▶ _WORK INSTRUCTION_
The required output is the exact run of lines below that opens at the line with "Instant, Reserved and" and closes at the line with "total: 1047.05 -> 1291.37".

▶ _RECORDS_
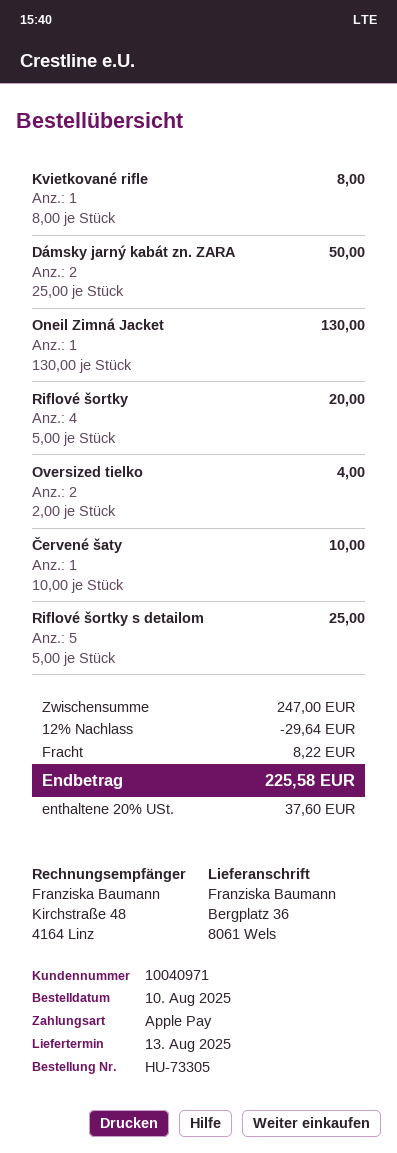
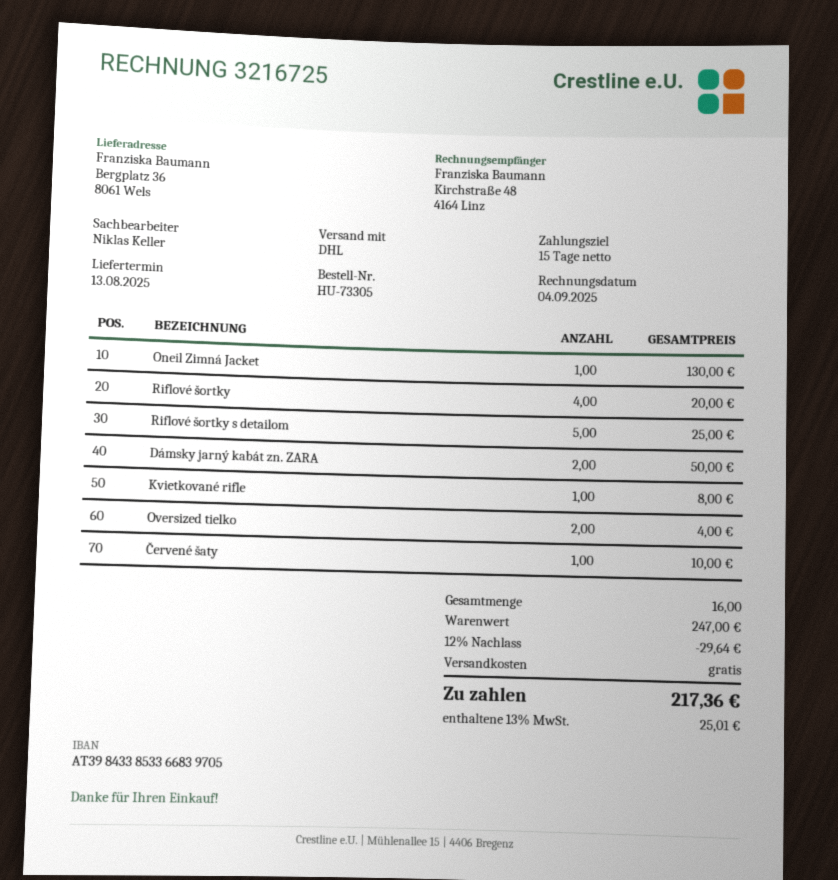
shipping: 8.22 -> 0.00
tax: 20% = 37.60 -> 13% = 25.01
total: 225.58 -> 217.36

* * *

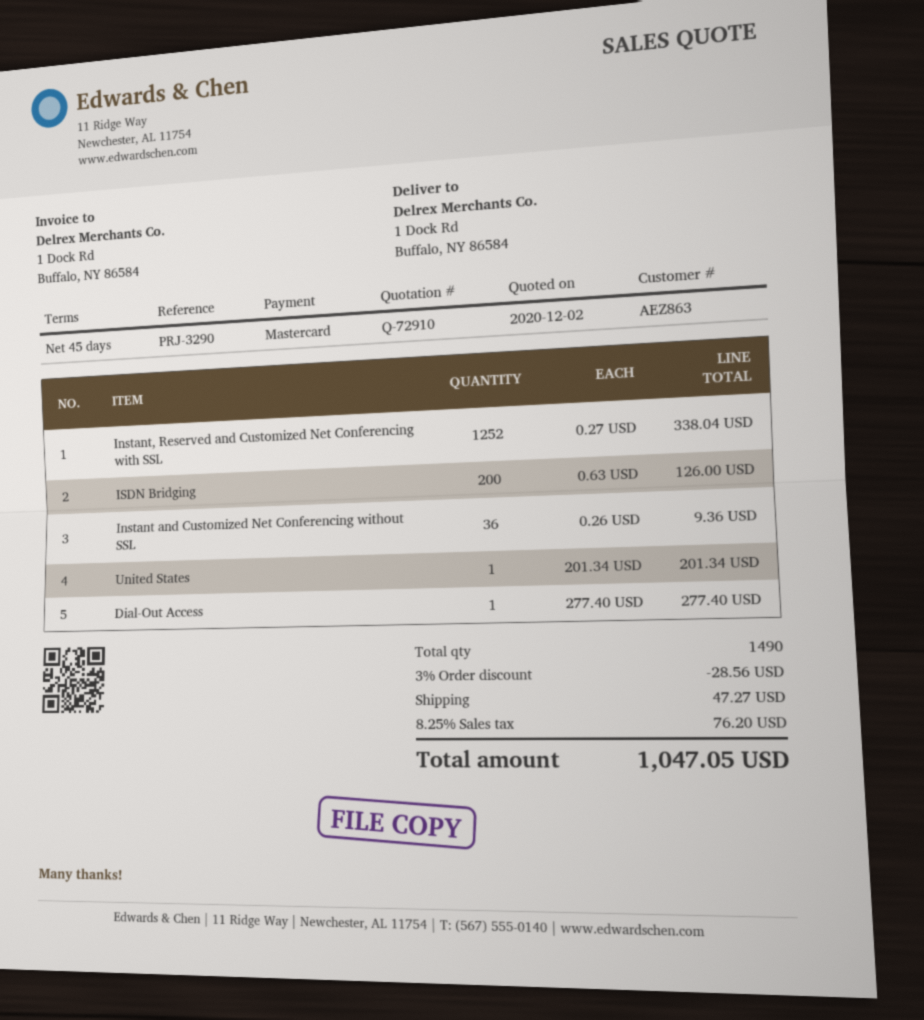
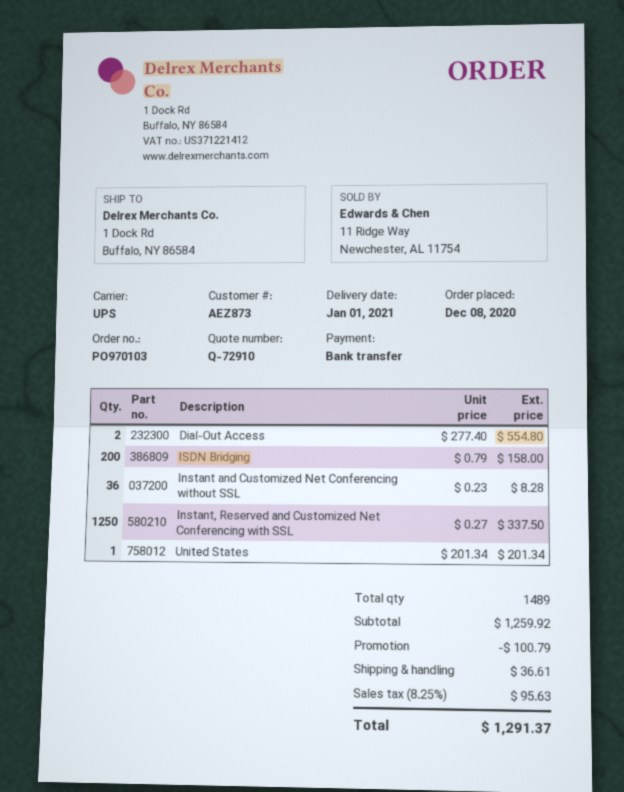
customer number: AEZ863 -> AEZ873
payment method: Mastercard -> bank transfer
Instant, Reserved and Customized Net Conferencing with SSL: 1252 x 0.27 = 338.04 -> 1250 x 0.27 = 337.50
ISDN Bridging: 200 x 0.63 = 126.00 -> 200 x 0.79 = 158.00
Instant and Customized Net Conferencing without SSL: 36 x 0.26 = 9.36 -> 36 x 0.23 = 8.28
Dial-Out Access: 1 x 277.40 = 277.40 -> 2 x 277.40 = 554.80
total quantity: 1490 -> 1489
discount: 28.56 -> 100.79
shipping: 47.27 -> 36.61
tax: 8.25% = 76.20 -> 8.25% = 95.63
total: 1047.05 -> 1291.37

▶ _RESPONSE TO THIS EXERCISE_
Instant, Reserved and Customized Net Conferencing with SSL: 1252 x 0.27 = 338.04 -> 1250 x 0.27 = 337.50
ISDN Bridging: 200 x 0.63 = 126.00 -> 200 x 0.79 = 158.00
Instant and Customized Net Conferencing without SSL: 36 x 0.26 = 9.36 -> 36 x 0.23 = 8.28
Dial-Out Access: 1 x 277.40 = 277.40 -> 2 x 277.40 = 554.80
total quantity: 1490 -> 1489
discount: 28.56 -> 100.79
shipping: 47.27 -> 36.61
tax: 8.25% = 76.20 -> 8.25% = 95.63
total: 1047.05 -> 1291.37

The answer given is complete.